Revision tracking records
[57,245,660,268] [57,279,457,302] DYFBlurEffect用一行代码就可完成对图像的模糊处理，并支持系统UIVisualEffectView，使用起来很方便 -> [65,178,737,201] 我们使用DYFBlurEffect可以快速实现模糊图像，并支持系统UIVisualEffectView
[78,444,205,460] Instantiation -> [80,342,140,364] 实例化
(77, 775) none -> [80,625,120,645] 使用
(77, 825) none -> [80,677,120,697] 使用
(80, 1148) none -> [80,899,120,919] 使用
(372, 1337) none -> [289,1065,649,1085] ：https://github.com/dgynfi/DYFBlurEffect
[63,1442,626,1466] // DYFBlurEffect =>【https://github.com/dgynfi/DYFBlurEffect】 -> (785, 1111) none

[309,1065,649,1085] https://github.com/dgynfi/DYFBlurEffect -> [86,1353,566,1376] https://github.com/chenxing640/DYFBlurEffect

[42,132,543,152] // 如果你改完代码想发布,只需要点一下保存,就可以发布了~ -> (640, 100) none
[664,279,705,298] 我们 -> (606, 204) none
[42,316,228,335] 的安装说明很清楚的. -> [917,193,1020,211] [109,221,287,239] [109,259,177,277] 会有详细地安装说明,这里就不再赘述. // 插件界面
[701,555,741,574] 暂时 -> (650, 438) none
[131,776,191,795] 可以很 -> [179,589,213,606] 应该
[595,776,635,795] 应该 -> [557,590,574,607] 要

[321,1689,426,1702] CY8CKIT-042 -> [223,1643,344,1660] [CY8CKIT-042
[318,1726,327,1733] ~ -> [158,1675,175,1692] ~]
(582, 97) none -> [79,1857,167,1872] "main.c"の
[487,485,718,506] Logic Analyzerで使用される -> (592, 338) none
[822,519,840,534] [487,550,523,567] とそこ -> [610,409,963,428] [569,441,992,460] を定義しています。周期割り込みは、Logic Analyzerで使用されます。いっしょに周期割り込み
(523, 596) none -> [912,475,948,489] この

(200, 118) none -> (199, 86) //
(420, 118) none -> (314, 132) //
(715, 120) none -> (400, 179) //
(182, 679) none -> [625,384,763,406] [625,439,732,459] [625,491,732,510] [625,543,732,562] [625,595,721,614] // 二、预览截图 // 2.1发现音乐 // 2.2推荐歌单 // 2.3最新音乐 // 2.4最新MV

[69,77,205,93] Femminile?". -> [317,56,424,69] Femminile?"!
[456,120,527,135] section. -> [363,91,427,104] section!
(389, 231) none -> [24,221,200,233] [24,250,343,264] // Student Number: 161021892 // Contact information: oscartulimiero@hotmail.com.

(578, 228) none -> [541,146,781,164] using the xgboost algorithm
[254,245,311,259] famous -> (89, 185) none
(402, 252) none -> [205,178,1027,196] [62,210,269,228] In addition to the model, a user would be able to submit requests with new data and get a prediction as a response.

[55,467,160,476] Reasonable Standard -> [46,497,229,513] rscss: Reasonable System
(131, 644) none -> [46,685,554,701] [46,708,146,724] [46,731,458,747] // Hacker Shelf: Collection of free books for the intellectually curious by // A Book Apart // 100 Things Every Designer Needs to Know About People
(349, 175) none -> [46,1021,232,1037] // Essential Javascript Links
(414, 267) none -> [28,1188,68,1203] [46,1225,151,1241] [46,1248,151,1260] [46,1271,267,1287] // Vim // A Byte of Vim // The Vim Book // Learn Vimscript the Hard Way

### TASK BRIEF
Nothing but the lines above from the one containing "[822,519,840,534] [487,550,523,567] とそこ" through the one containing "(715, 120) none -> (400, 179) //" should appear in the answer, each repeated exactly.

### RESULT OF THE TASK
[822,519,840,534] [487,550,523,567] とそこ -> [610,409,963,428] [569,441,992,460] を定義しています。周期割り込みは、Logic Analyzerで使用されます。いっしょに周期割り込み
(523, 596) none -> [912,475,948,489] この

(200, 118) none -> (199, 86) //
(420, 118) none -> (314, 132) //
(715, 120) none -> (400, 179) //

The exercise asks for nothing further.